Sexual and non-sexual brain differentiation is now accepted as part of the process of becoming male or female in the mammalian species to which humans belong. In animal experimentation it is easily possible to induce a female type of sexual and nonsexual behaviour in animals that have, up to that final stage of sexual differentiation, a completely male pattern and vice versa. Depending on the type of manipulation applied in the animal experiment, in-between types of behaviour can also be observed. On the basis of the findings of these experiments it has been hypothesised that in human subjects with gender identity problems the sexual differentiation of their brains has not followed the pattern predicted by their earlier steps in the the sexual differentiation process (such as chromosomes, gonad, genitalia) but has followed a pattern typical of the opposite sex in the final stage of that differentiation process; as indicated above, a situation that can be induced in laboratory animals by experimental manipulation. Generalisations of biological principles between the different members of the mammalian species must be done with caution, but they cannot be totally dismissed. Medicine has progressed enormously by animal experimentation using this extrapolation from other mammalian species to the human. The validity of extrapolation of the sexual differentiation process of the brain in other mammals to the human has been corroborated by findings of anatomical and functional brain differences between males and females, including the human species. The collection of data in the human has been, and is, still slow due to obvious ethical restrictions on collecting brain material for research.

Interestingly, Zhou, Swaab, Gooren & Hofman published, in 1995, a scientific report that demonstrated that in one of the human brain structures that is different between men and women, a totally female pattern was encountered in six male-to-female transsexuals. They were able to show that this was not due to the transsexuals' previous cross-sex hormone treatment. These findings showed that a biological structure in the brain distinguishes male-to-female transsexuals from men. The findings were published in the leading scientific journal (Nature) with a rigorous scientific review process, which would not have overlooked essential scientific biases in the design and interpretation of the experiment. 

In conclusion:

Since there is evidence that the sexual differentiation of the brain in the human occurs (also) after birth it is unavoidable that in subjects with errors of the sexual differentiation of the brain, conclusive sex assignment (which currently takes places at birth) should sometimes take place much later in their lives since it requires a large amount of life experience to discover the predicament of being born in the wrong sex. In other words having sexual and non-sexual brain patterns that are in contradiction with the other sex characteristics. Like other people afflicted with disorders in this process of sex differentiation, transsexual people need to be medically, socially and legally rehabilitated so that they can live acceptable lives as men or women.

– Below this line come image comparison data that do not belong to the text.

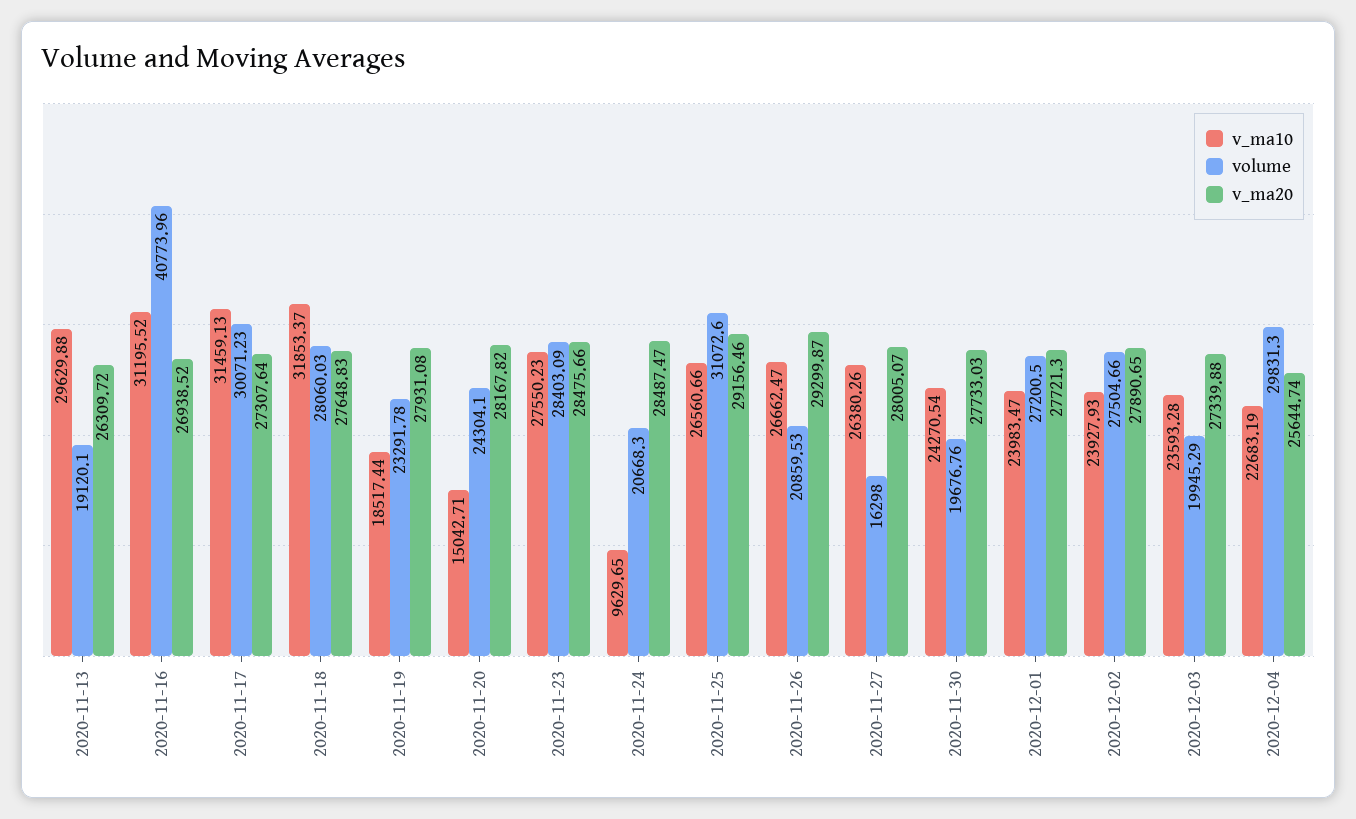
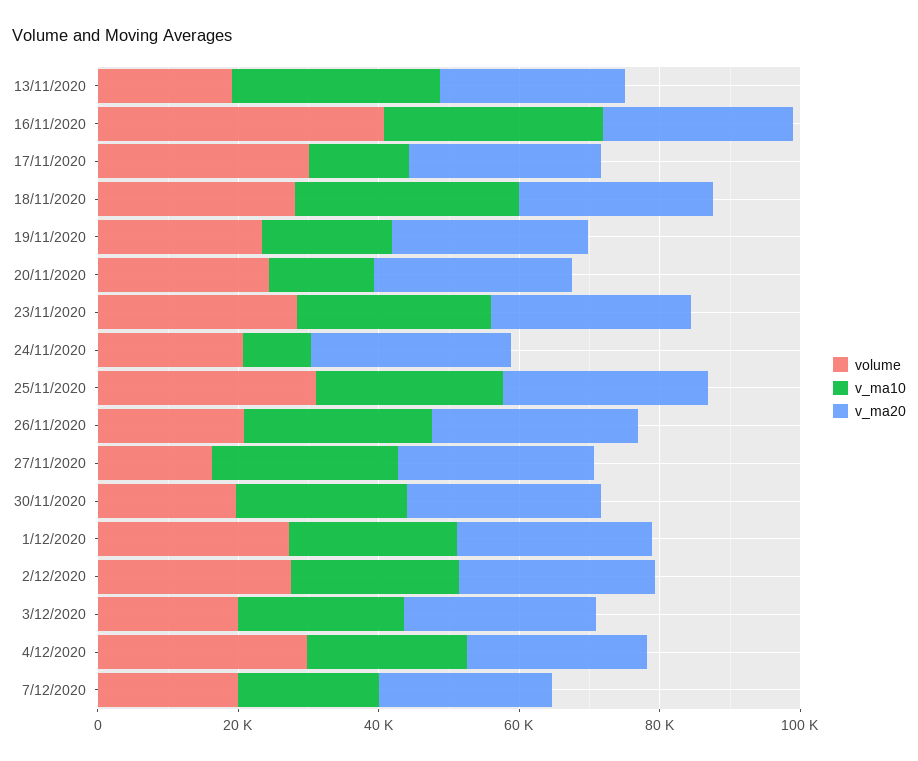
v_ma10, 2020-11-17: 31459.13 -> 15000
volume, 7/12/2020: none -> 20000
v_ma10, 7/12/2020: none -> 20000
v_ma20, 7/12/2020: none -> 25000

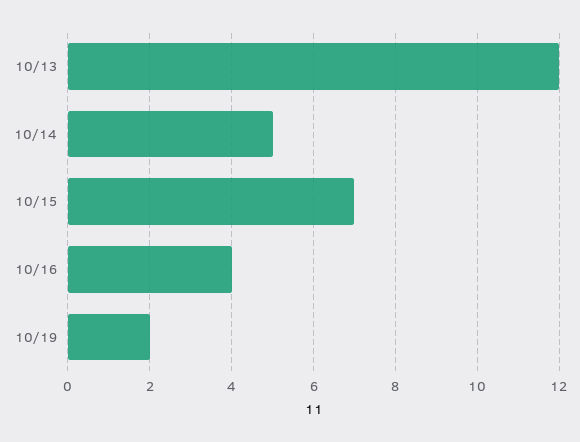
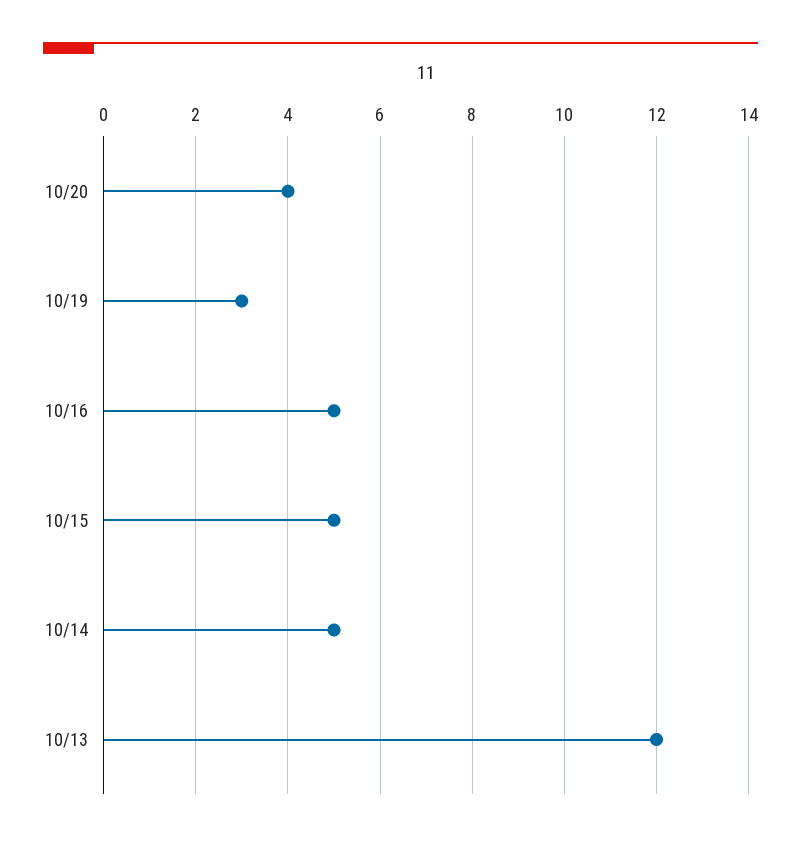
10/15: 7 -> 5
10/16: 4 -> 5
10/19: 2 -> 3
10/20: none -> 4

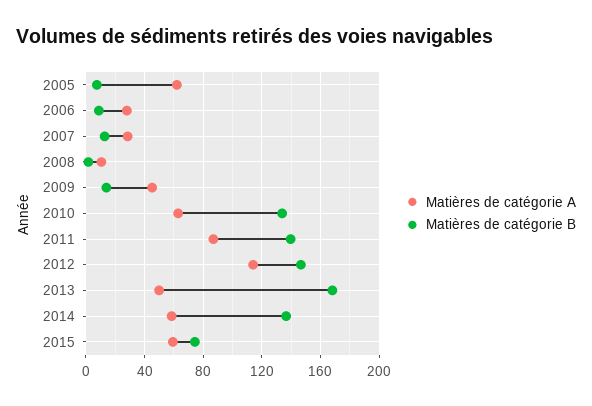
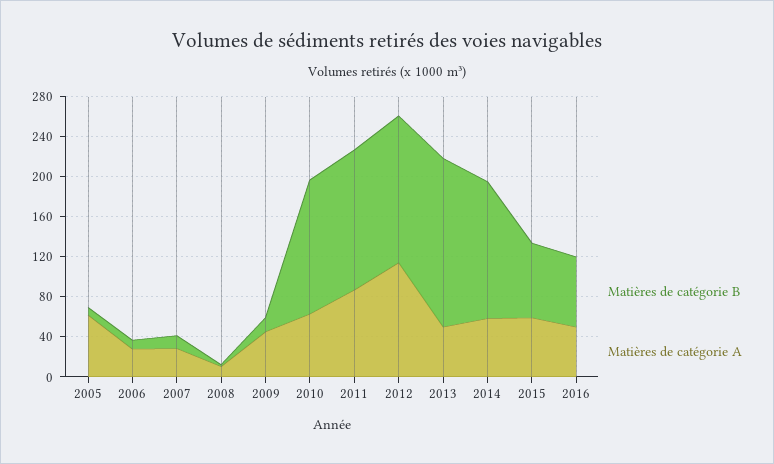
Matières de catégorie B, 2016: none -> 70
Matières de catégorie A, 2016: none -> 50

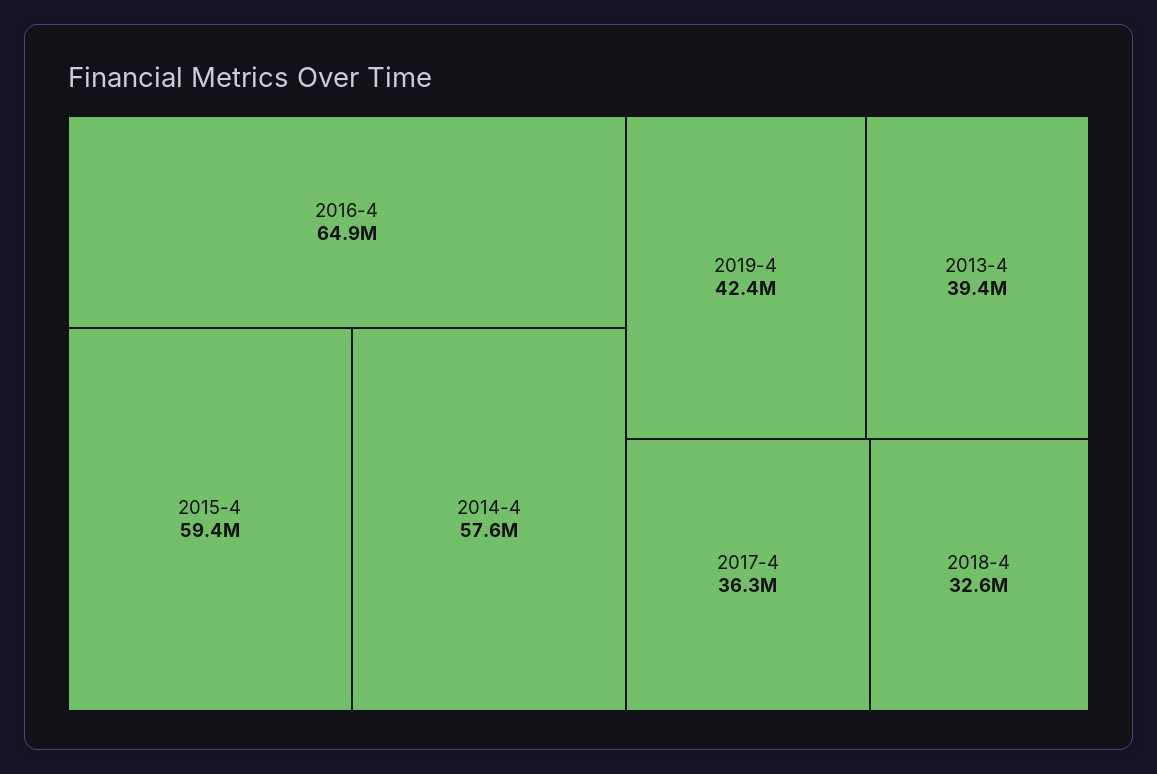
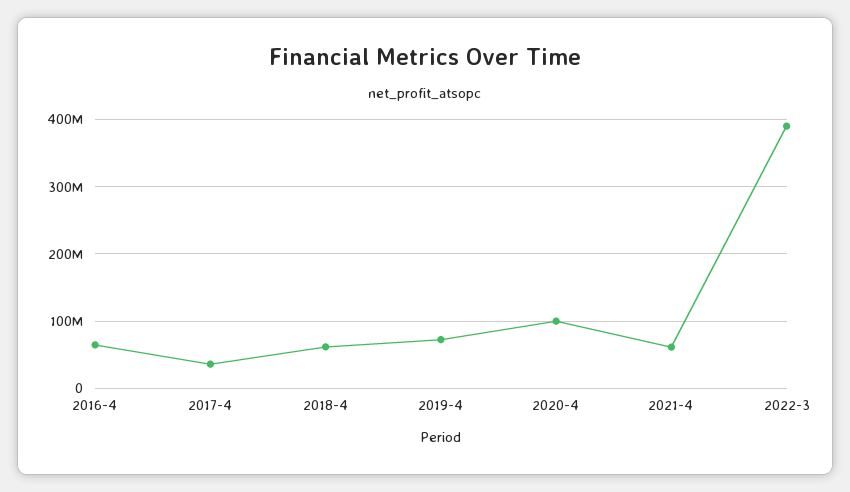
2015-4: 59400000 -> none
2014-4: 57600000 -> none
2019-4: 42400000 -> 70000000
2013-4: 39400000 -> none
2018-4: 32600000 -> 60000000
2020-4: none -> 100000000
2021-4: none -> 60000000
2022-3: none -> 390000000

This decision is not essentially different from the one made in cases of intersexed children where assignment takes place to the sex in which they in all likelihood will function best. In the case of a intersexed child it is often possible to tell at birth that the sexual differentiation process has not taken place in a conventional way and so it is possible to make that decision to assign a sex through medical intervention shortly after birth.

The decision to recommend hormonal and surgical treatment for a transsexual person takes place much later in life and is based on the conclusion of a thorough psychodiagnostic process that concludes that a disorder has occurred in the process of sexual differentiation and that the person will benefit from hormonal and surgical sex assignment. There is never any disagreement, amongst medical experts in this area, that the expenses of sex assignment at that stage should be borne by the relevant health insurance.